“Come to an End” by Harvey Estes – untimed
Hi all. Jeffrey here with this week’s Wall Street Journal crossword by Harvey Estes.
Theme – “Come to an end” – “AN” is added to the end of one (or two) of the words in the theme answers, to create new wacky phrases.
Theme answers:
23A. [Malicious age group?] – MEAN GENERATION. The MEAN GENERATION is the one that spent all of the next generation’s money.
40A. [Started diverging?] – BEGAN TO DIFFER
46A. [Ecstatic Peggy?] – HIGH NOONAN. I don’t know who Peggy Noonan is. [checking…] She is a columnist in the Wall Street Journal. That‘s the paper with the weekly crossword right? Someone should blog about that puzzle.
70A. [Angry pitcher’s choice?] – TO BEAN OR NOT TO BEAN. Double-AN action. The Mean Generation would bean.
90A. [Meeting place for the smart set?] – ACPT lobby. Or MENSAN ROOM.
98A. [Get folks to give stuff up?] – WEAN THE PEOPLE
121A. [Einstein, regarding relativity?] – GERMAN OF AN IDEA. Ok, time out. Two ANs here but only one has been added. Must break some rule in the Crossword Constructors Rule Book and Handy Guide to Fun-ness. Am I right?
If Peggy Noonan and Einstein entered a Mensan room, how long before they began to differ?
Other stuff:
20A. [Hit country album of 1988] – REBA
28A. [Grammy-winning parody of 1984] – EAT IT Don’t want no Cap’n Crunch , Don’t want no Raisin Bran…
34A. [Butterfly, e.g.] – MADAME crossing 35D. [Palindromic address] – MA’AM – Ok, this definitely breaks a rule in the Crossword Constructors Rule Book and Handy Guide to Fun-ness.
45A. [“Unbelievable” band] – EMF
54A. [Lingerie item] – BRA/58A. [Lingerie fabric] – TRICOT. Ok, where are we heading now?
60A. [Medieval musician] – MINSTREL
64A. [Matisse, Rousseau or Toulouse-Lautrec] – HENRI. Also the “Pocket Rocket” Richard.
95A. [Patron of Alice’s Restaurant] – ARLO
129A. [Cause of some shaking] – DEAL
130A. [“Hold everything!”] – STOP. No DEAL!
131A. [Since, on New Year’s Eve] – SYNE
12D. [She played Amy’s mother on “Judging Amy”] – TYNE. I never judge Amy.
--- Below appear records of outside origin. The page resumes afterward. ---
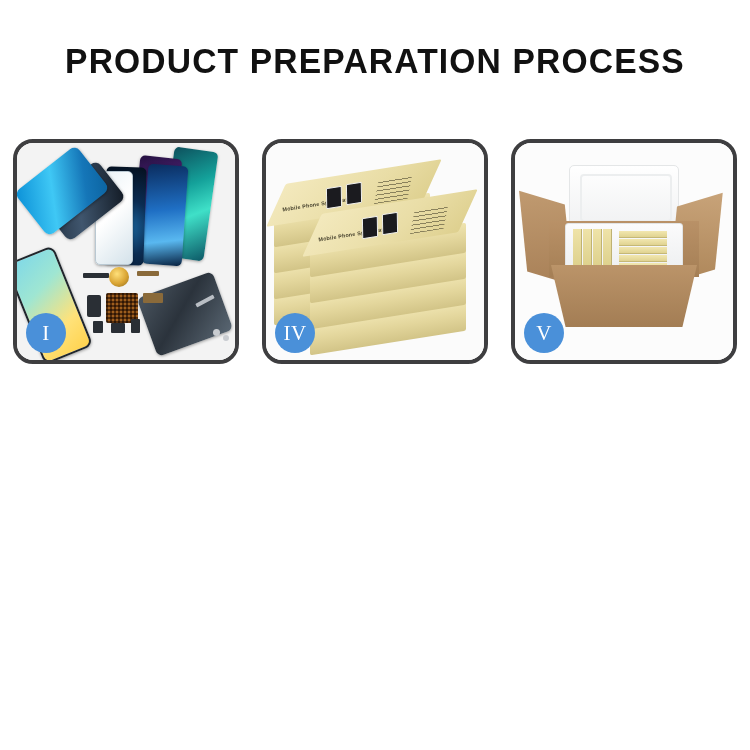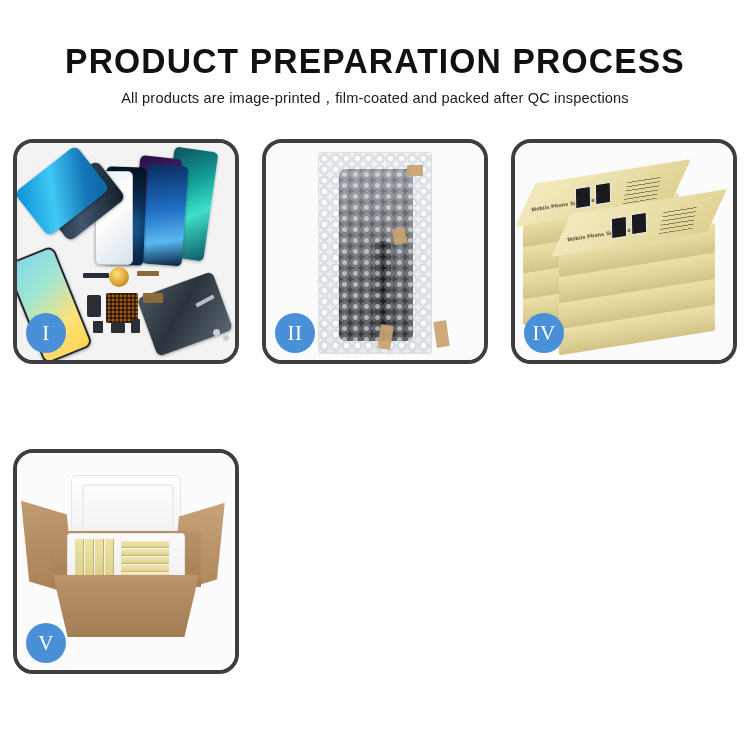--- a/index.html
+++ b/index.html
@@ -425,7 +425,6 @@
 
 <div id="header">
   <h1 id="page-title">PRODUCT PREPARATION PROCESS</h1>
-  <p id="page-subtitle">All products are image-printed，film-coated and packed after QC inspections</p>
 </div>
 
 <div id="panel-grid">

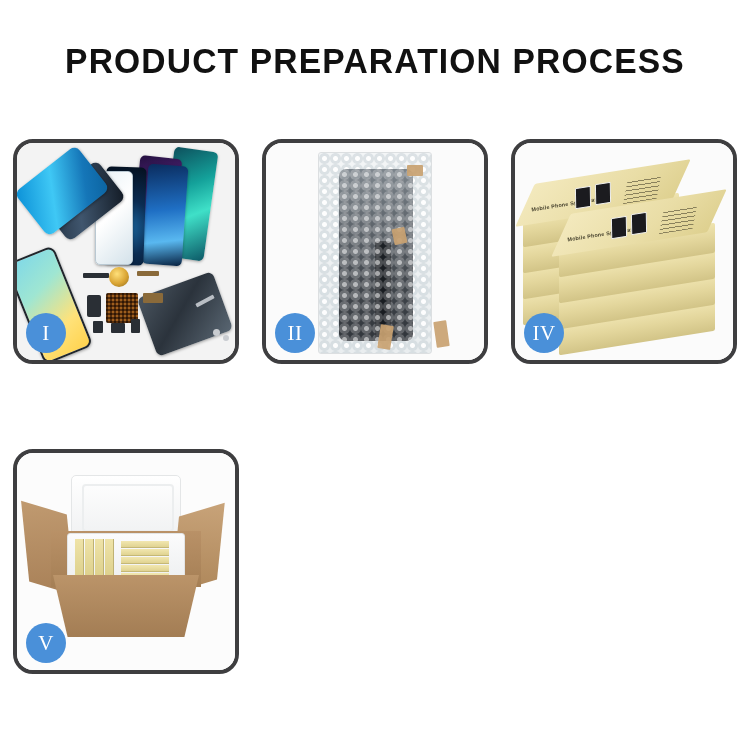--- a/index.html
+++ b/index.html
@@ -456,20 +456,6 @@
     <div class="badge">I</div>
   </div>
 
-  <div class="panel p2">
-    <div class="panel-photo">
-      <div class="bubble-bag">
-        <div class="bag-inner">
-          <div class="flex-cable"></div>
-        </div>
-        <div class="tape tape-top"></div>
-        <div class="tape tape-mid"></div>
-        <div class="tape tape-bl"></div>
-        <div class="tape tape-br"></div>
-      </div>
-    </div>
-    <div class="badge">II</div>
-  </div>
 
 
   <div class="panel p4">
It’s her site.
48D. [Guest at a synagogue] – GENTILE. Please wear a kippah.
63D. [Wall Street figure] – TRADER. And we’re back on Wall Street.
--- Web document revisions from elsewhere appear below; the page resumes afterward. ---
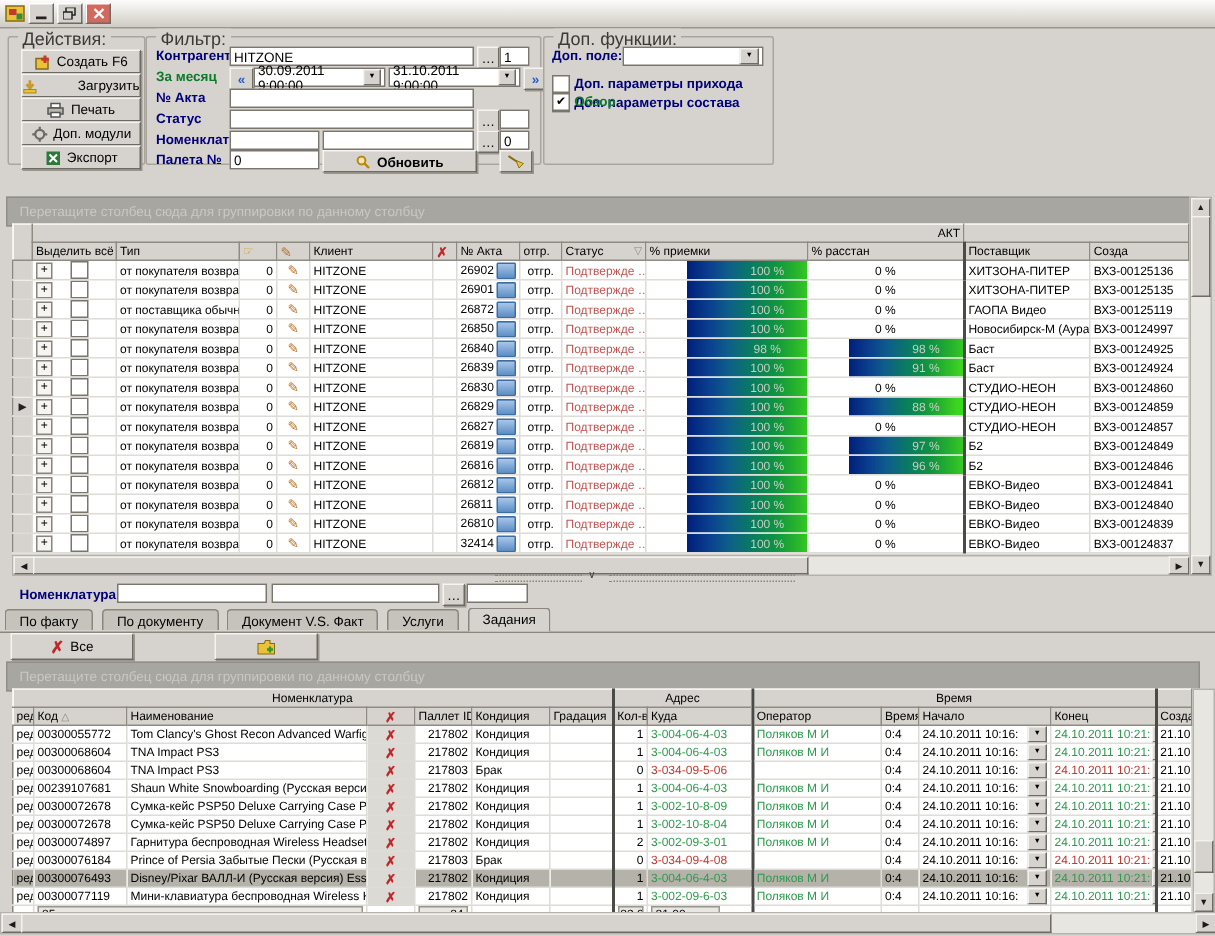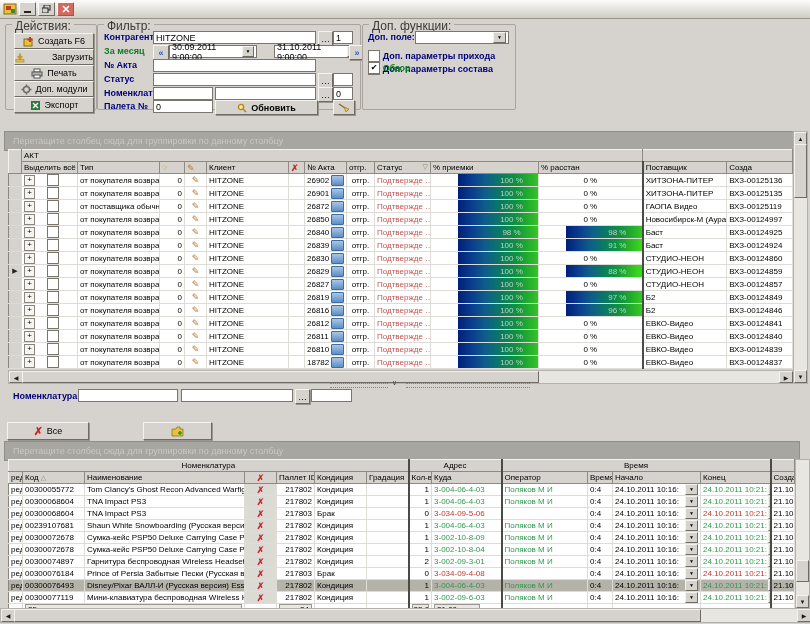--- a/index.html
+++ b/index.html
@@ -177,7 +177,7 @@
       <span>30.09.2011 9:00:00</span>
         <span class="ddbtn">▼</span>
     </span>
-    <span class="abs field" style="left:176px;top:20px;width:88px;display:flex;justify-content:space-between;align-items:center;">
+    <span class="abs field" style="left:161px;top:20px;width:88px;display:flex;justify-content:space-between;align-items:center;">
       <span>31.10.2011 9:00:00</span>
         <span class="ddbtn">▼</span>
     </span>

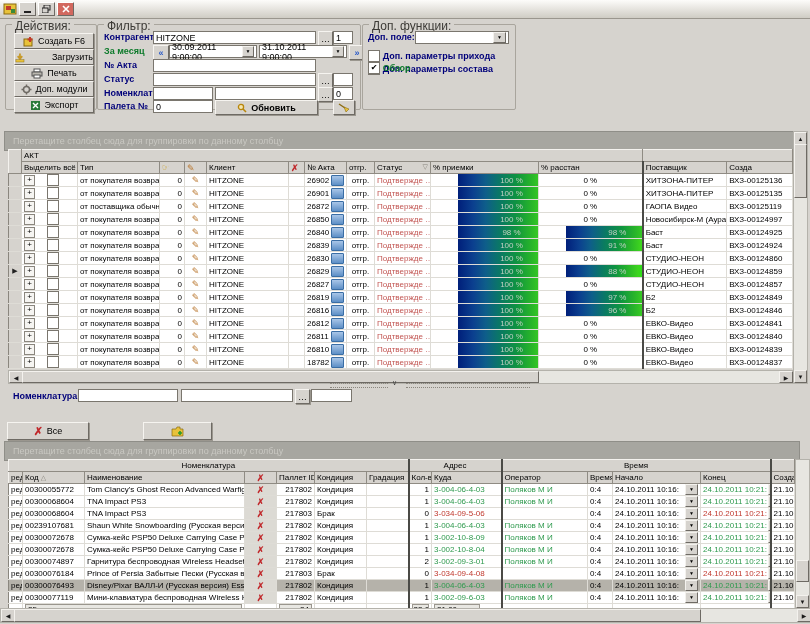--- a/index.html
+++ b/index.html
@@ -258,7 +258,7 @@
     <thead>
       <tr>
         <th rowspan="2"></th>
-        <th colspan="11" style="text-align:left;">АКТ</th>
+        <th colspan="11" style="text-align:right;">АКТ</th>
         <th colspan="2"></th>
       </tr>
       <tr>

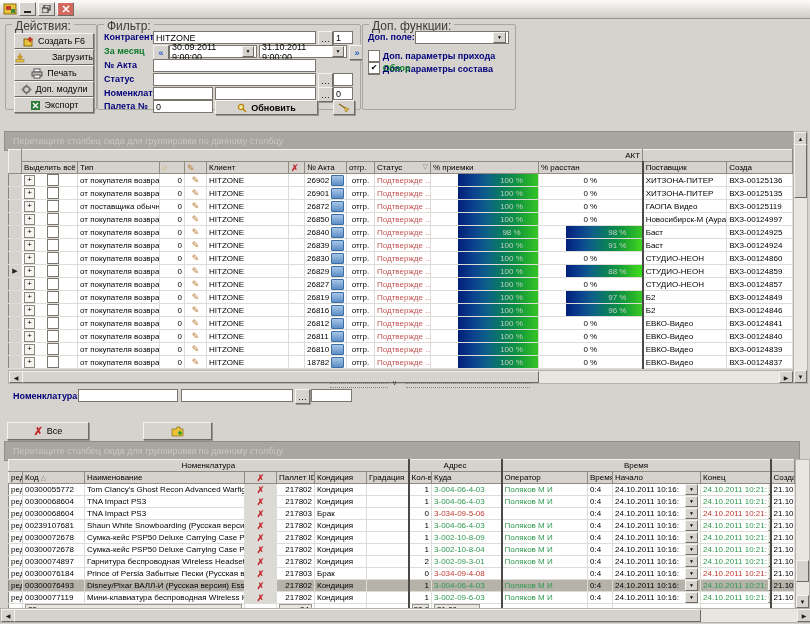--- a/index.html
+++ b/index.html
@@ -629,7 +629,7 @@
           <td class="ct"><span class="pencil">✎</span></td>
           <td class="">HITZONE</td>
           <td class=""></td>
-          <td class=""><span>18782</span><span class="actico"></span></td>
+          <td class=""><span>32414</span><span class="actico"></span></td>
           <td class="ct">отгр.</td>
           <td class="status">Подтвержде …</td>
           <td class="" style="padding: 0px;">

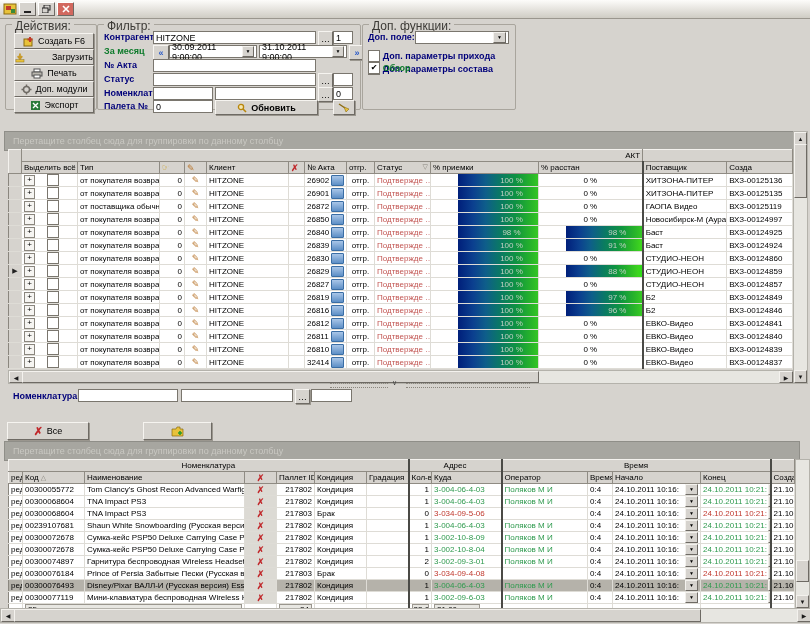--- a/index.html
+++ b/index.html
@@ -673,6 +673,13 @@
     <input class="abs field" style="left: 311px; top: 1px; width: 41px;" value="">
   </div>
 
+  <div class="tabrow" style="top:404px;height:17px;">
+    <span class="tab">По факту</span>
+    <span class="tab">По документу</span>
+    <span class="tab">Документ V.S. Факт</span>
+    <span class="tab">Услуги</span>
+    <span class="tab active">Задания</span>
+  </div>
 
   <div class="abs" style="left:0;top:421px;width:810px;height:20px;">
     <div class="abs btn" style="left:7px;top:1px;width:80px;height:16px;">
112D. [Washington, for one] – STATE. I can see Washington state out my window. Can’t see Russia though. Or Wall Street.
peggy noonan may be a columnist now, but she gained fame as a reagan speechwriter. i didn’t notice the MAAM/MADAME thing. i had SLATE for STARE for a long time; i wonder if that was a deliberate trap.
Thank you for not judging me, Jeffrey.
I didn’t notice the problematic bits you did, but then I did the puzzle last night after a beer so it shouldn’t be too surprising.
7:17 finish for me, so on the easier end of the WSJ spectrum.
Well I got stuck with four wrong letters – I felt sure that [Salt] was SEAsOn, which gave me nOsE IN (which doesn’t even match tense o.O) instead of GONE IN. And I had seen EgEsT before somewhere, so I went with it. sErILS made no sense, but I know very little about hockey.
Just now figured out why DEAL is a [Cause of some (hand)shaking]. Got it.
I found this one hard to break into – judge away!
My only wiggy fill was SEAMAN which I had to change to the canine. The rest came painlessly so is this our new ENA clue, I’m not impressed. Reporting in ORIANA and Peggy.
107 down should be “has” entered or “had” entered if answer is gone in.
no, “had entered” is equivalent to “had GONE IN,” which means “entered” is equivalent to GONE IN there. “entered” could also clue WENT IN, without the “had,” but that just means the clue is ambiguous, not wrong.